Which could take a while. Then again, they had almost six hours until night fell, so it wasn’t as if there wasn’t plenty of time available for exploring.

Even though every passing minute felt like a century.

By unspoken agreement, they both headed to the right, moving slowly so they could absorb the energies of the space. That was what would betray the location of the tunnel or passageway, not any visible evidence. August Sellers would have made sure that the ordinary employees who came down here wouldn’t find anything of note…well, unless they were psychic or something.

The whole time, Caleb could sense the way the portal’s energies pulsed in the background, although they weren’t slow and steady, but rather had an odd, almost staccato beat, as if their natural rhythm had been perverted somehow.

No big surprise, not when Sellers must have been meddling with those energy signatures to make them more suited for opening a gateway into Hell.

“Will it go back to normal after all this is over?” Caleb asked Ty in an undertone. It sure didn’t seem as if anyone was observing them, and of course, Ty would be interfering with the security cameras to make sure there was no trace of their passage, but it still seemed wise to keep their voices down.

“I hope so,” the half angel replied, also speaking in a near-murmur. “I haven’t encountered anything like this before, so I can’t say for sure.”

While Caleb would have preferred a more definitive answer, at least Ty hadn’t said that the portal would be damaged forever. Maybe the river’s energies weren’t in sync with his demonic blood, but the Colorado was still a source of natural beauty and vitality, and he would have hated to think it was permanently defiled by the demon’s meddling.

They fell into silence again as they continued their circuit.
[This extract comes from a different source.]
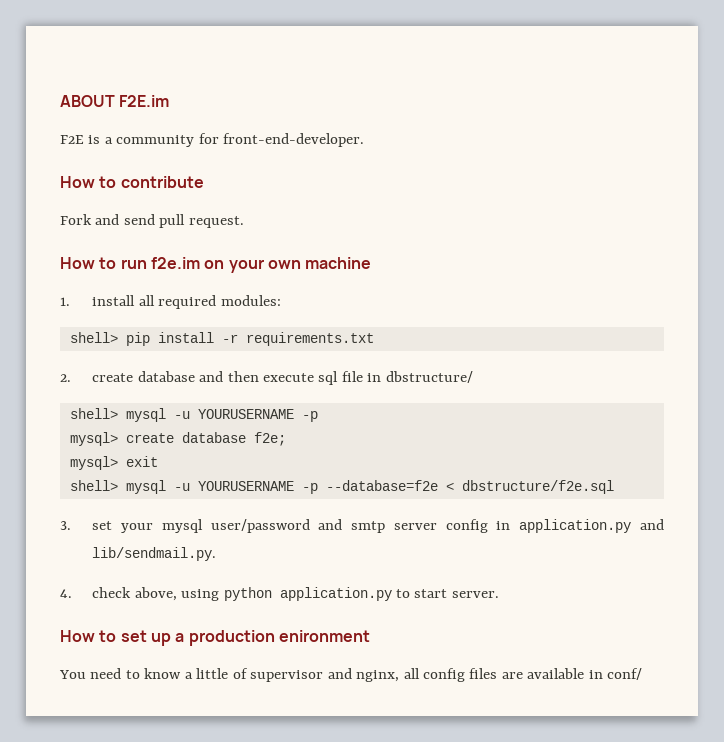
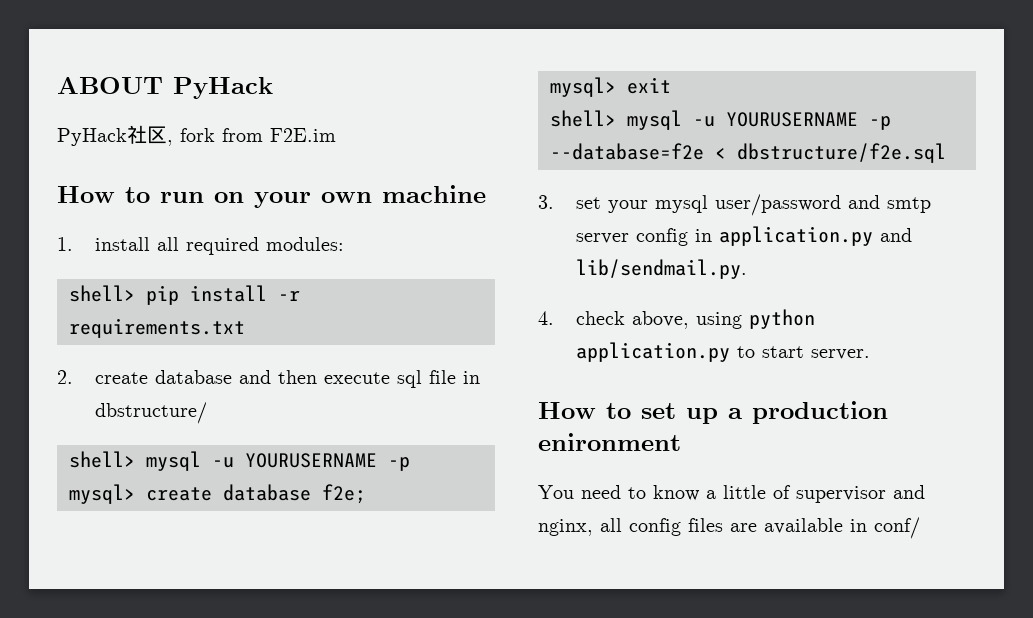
[119,95,170,107] [60,133,365,147] [60,176,204,188] [60,214,244,228] F2E.im // F2E is a community for front-end-developer. // How to contribute // Fork and send pull request. -> [173,77,273,99] [57,125,336,146] PyHack // PyHack社区, fork from F2E.im
[150,257,200,269] f2e.im -> (204, 197) none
This wasn’t really the time for small talk, so even though the quiet felt a little uncomfortable, Caleb didn’t try to come up with a topic that might have kept the conversation going.

The wrongness in the background seemed to strengthen, that odd rhythm beginning to feel like the whining buzz of a fly trapped in a room, drilling into his eardrums. If their mission hadn’t been so urgent, he would have been tempted to tell Ty that they needed to get the hell out of there.

Of course, he didn’t.

Then the half angel stopped suddenly and pointed at the floor beneath their feet. “Here,” he said.

“You’re sure?” Caleb asked. As far as he could tell, this particular section of industrial carpet didn’t look any different from the rest of the sublevel they’d already surveyed.

“It feels wrong.”

Caleb couldn’t help lifting an eyebrow. “Dude, this whole place feels wrong.”

Ty gave a reluctant chuckle. “Okay, you’re right about that. But the wrongness feels concentrated here.”

He knelt and spread his hands over the section of carpet he’d indicated. A faint glow surrounded his fingers, not nearly as bright as the illumination he’d called to himself in the chamber where they’d found the map.

However, it appeared to be effective enough, because the outline of a square about a yard on each side began to glow in response.